Start of Study material

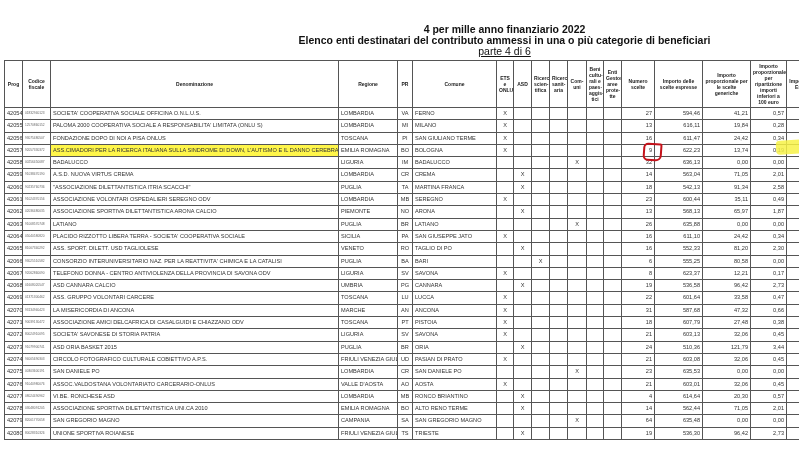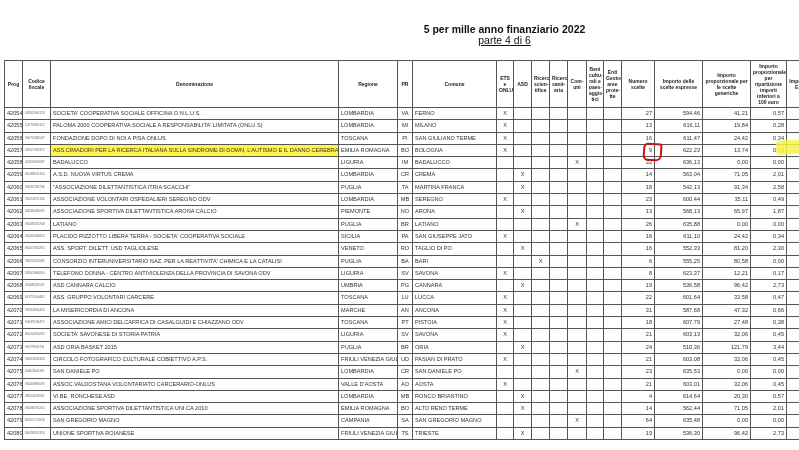"5 per mille anno finanziario" div.t1 { text: 5 -> 4 }
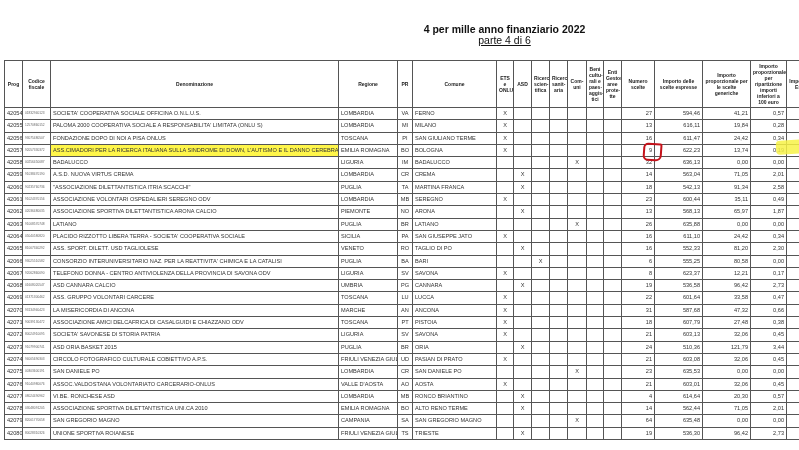"Elenco enti destinatari del contributo" div.t2 { html: none -> <div>Elenco enti destinatari del contributo ammessi in una o più categorie di beneficiari</div> }
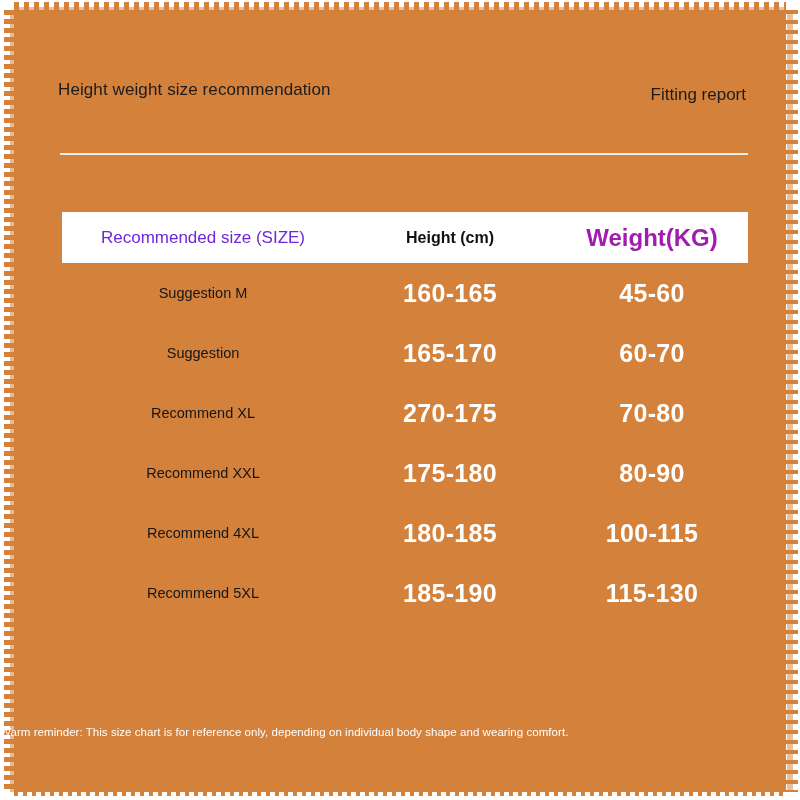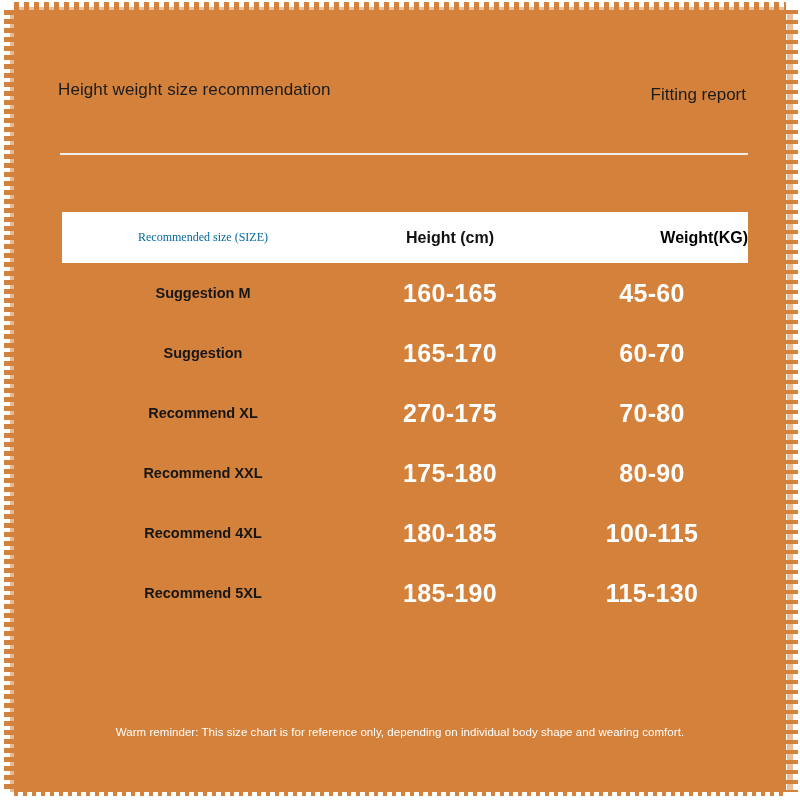"Recommended size (SIZE)" thead th.col-size { color: #0369a1 -> #6d28d9; font-family: Liberation Serif, serif -> none; font-size: 12px -> 17px }
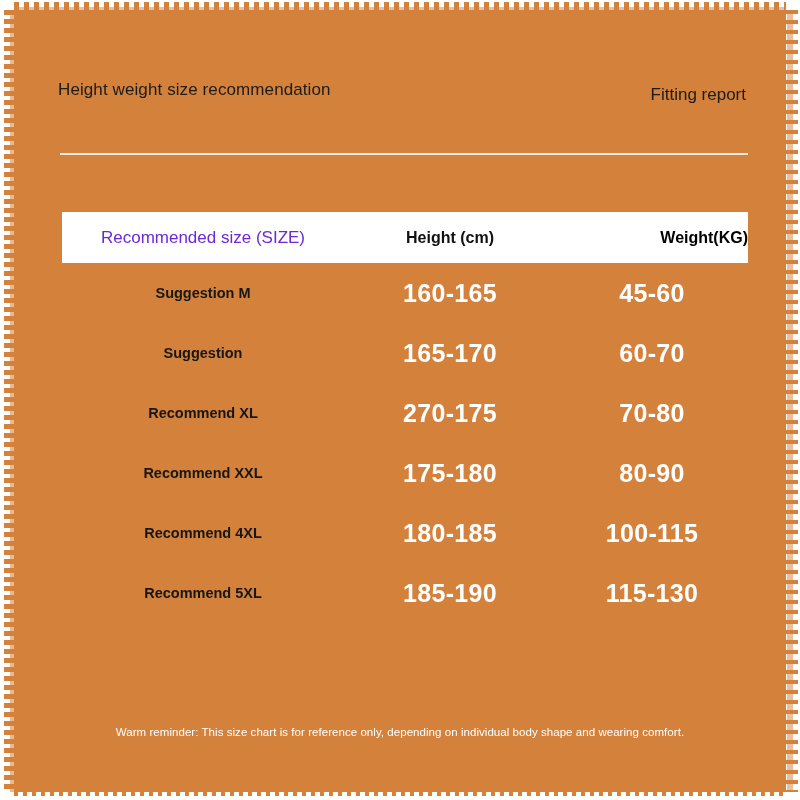"Weight(KG)" thead th.col-weight { color: #000000 -> #a21caf; font-size: 16px -> 24px; text-align: right -> none }
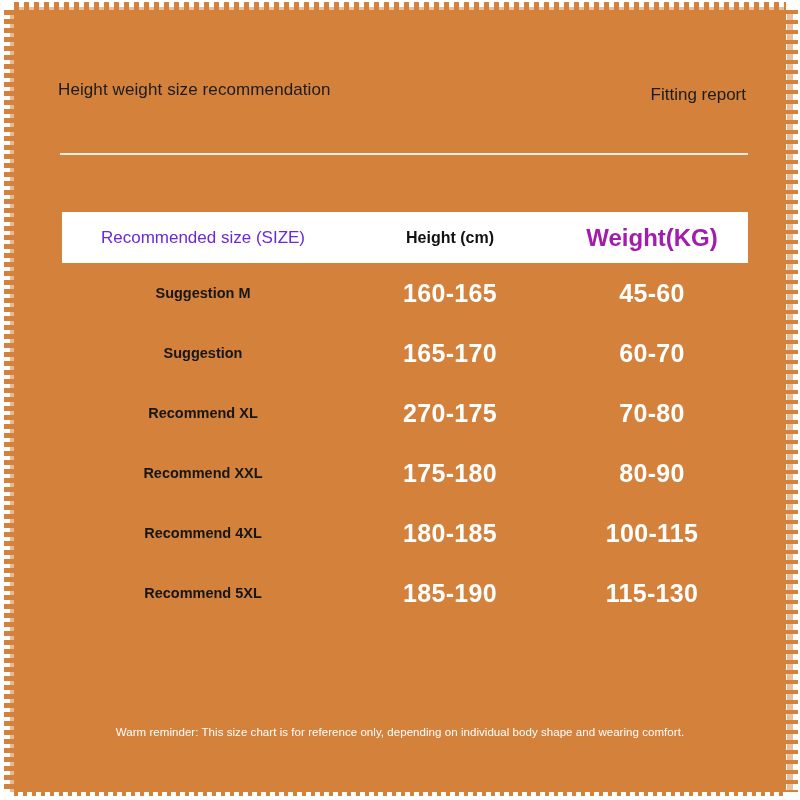"Suggestion M" tbody td.cell-size { font-weight: 700 -> 400 }
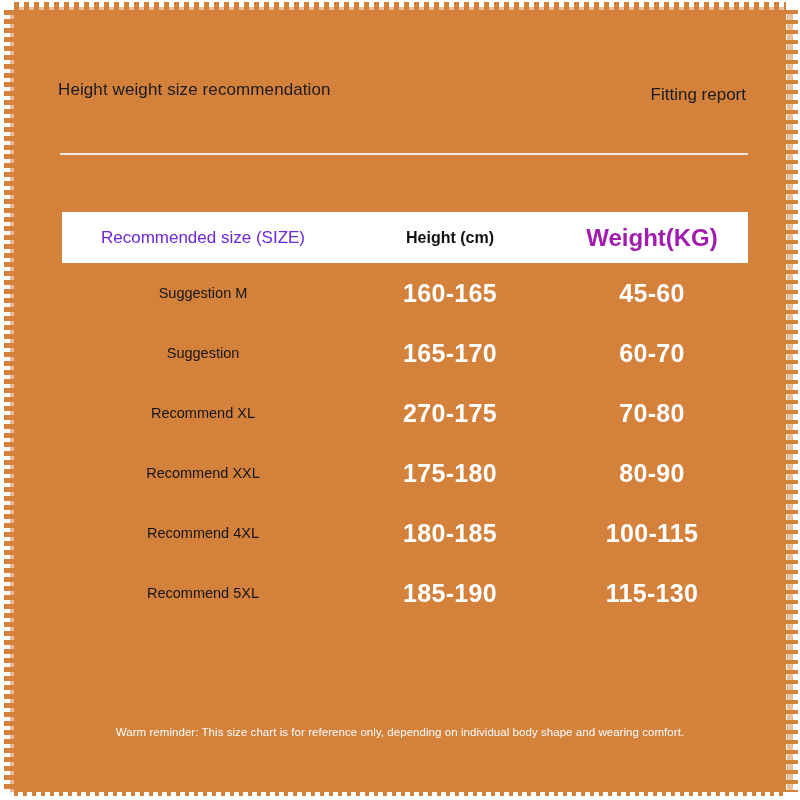"Warm reminder: This size chart" .footnote { text-align: center -> none }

End of Study material

Exercise prompt –
The reply must match the records exactly, apart from the pictures, which are left out.

Task response –
"5 per mille anno finanziario" div.t1 { text: 5 -> 4 }
"Elenco enti destinatari del contributo" div.t2 { html: none -> <div>Elenco enti destinatari del contributo ammessi in una o più categorie di beneficiari</div> }
"Recommended size (SIZE)" thead th.col-size { color: #0369a1 -> #6d28d9; font-family: Liberation Serif, serif -> none; font-size: 12px -> 17px }
"Weight(KG)" thead th.col-weight { color: #000000 -> #a21caf; font-size: 16px -> 24px; text-align: right -> none }
"Suggestion M" tbody td.cell-size { font-weight: 700 -> 400 }
"Warm reminder: This size chart" .footnote { text-align: center -> none }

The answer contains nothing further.